国民の三大義務に教育・勤労・納税があります。そして、すべての国民は教育を受ける権利と勤労の権利 を有しています。なぜ、納税だけが義務であって権利ではないのでしょうか。欧米では、「代表なければ課税 なし」のスローガンの下、納税は権利として考えられてきました。英語で納税者は“Tax Payer”と表現されるように、日本ではお上に「納める」べき税金が、社会保障やインフラに対する“pay”、つまり対等な立場での 「支払い」と認識されているのが通常です。

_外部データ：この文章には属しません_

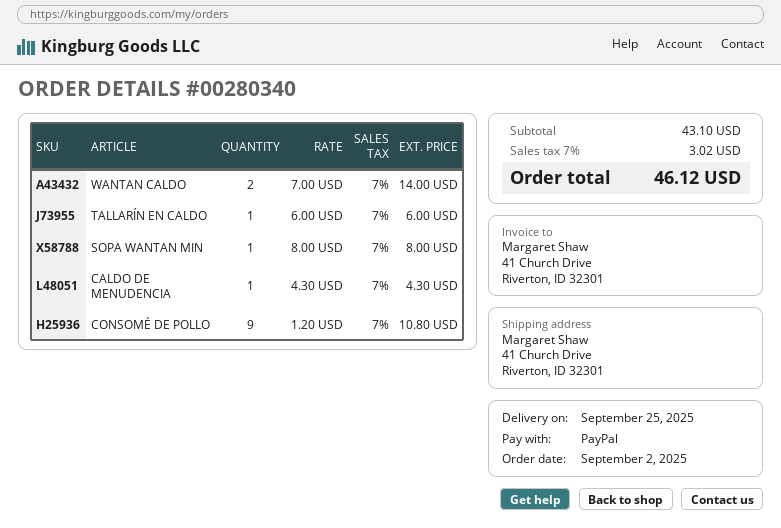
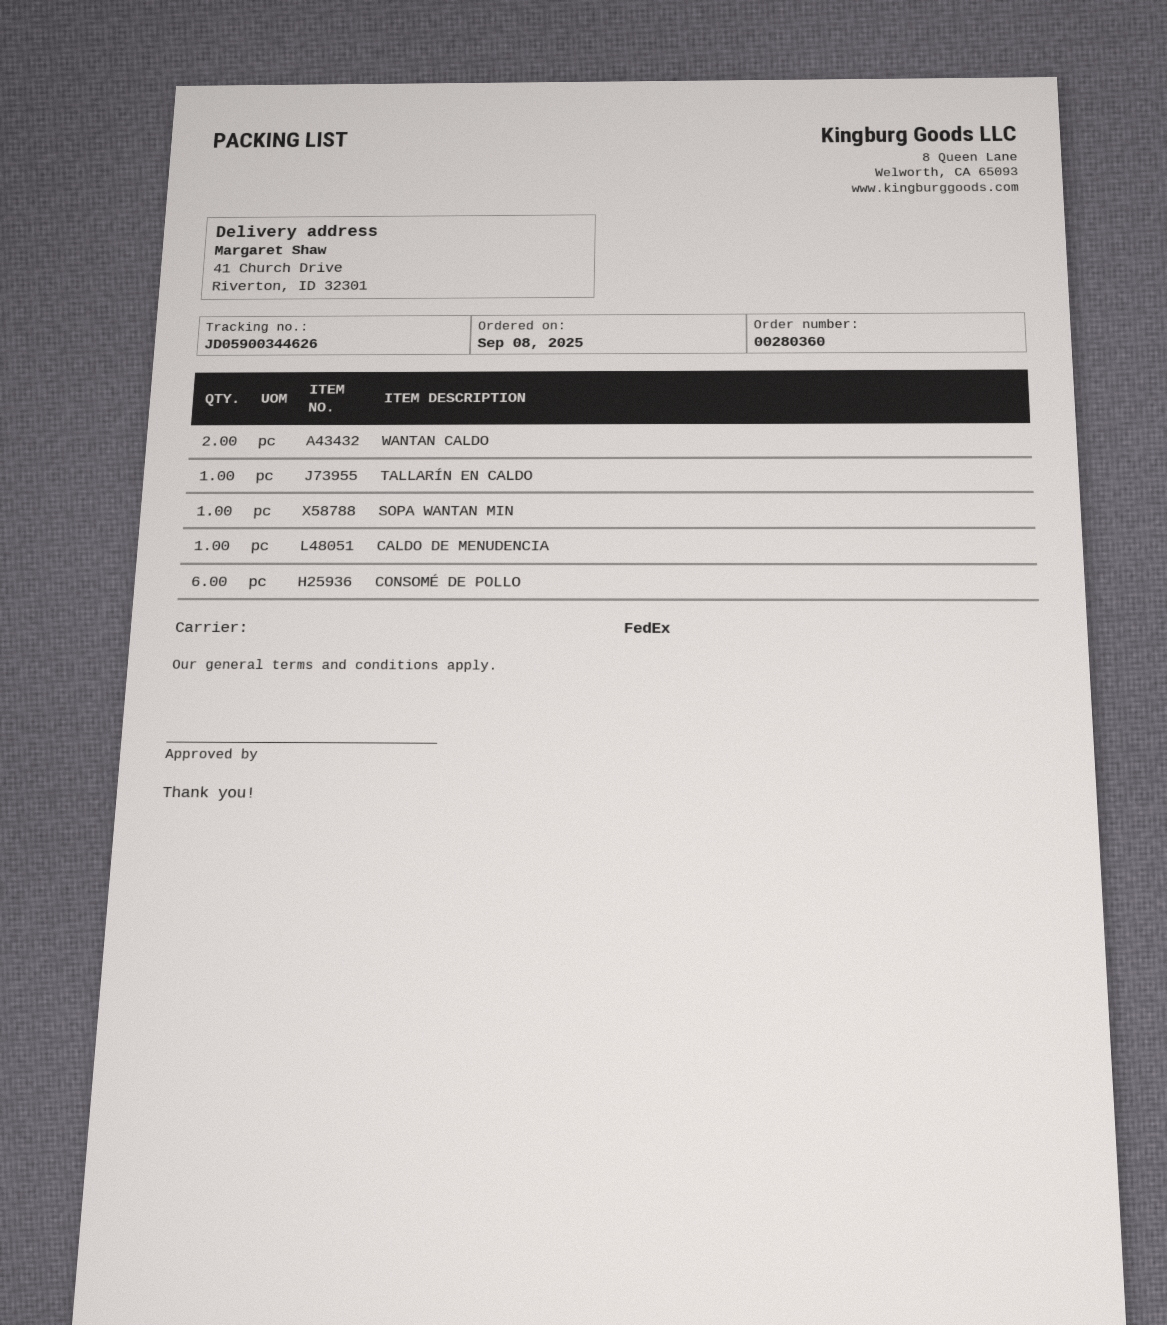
order number: 00280340 -> 00280360
order date: 2025-09-02 -> 2025-09-08
CONSOMÉ DE POLLO: 9 -> 6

日本の租税制度は徴収する側の財政の論理から語られることが多く、国民の生活や財産権※1などの権利を守るという 納税者の側から十分な議論がなされていません。ここ数年、消費税率の引上げ論議が活発ですが、国民生活を 圧迫し逆進性※2が問題となる消費税を本当に増税する 必要があるのでしょうか。それよりも、もっと税金の使途を 明らかにしてもらわなければ、私たち国民は増税に対する 費用対効果や税金の使われ方が正しいものであるかを チェックすることができません。生活と密接に結びつく税法の正しいあり方を考えることは、国民生活と納税者の権利を守るための非常に意義のある学びといえます。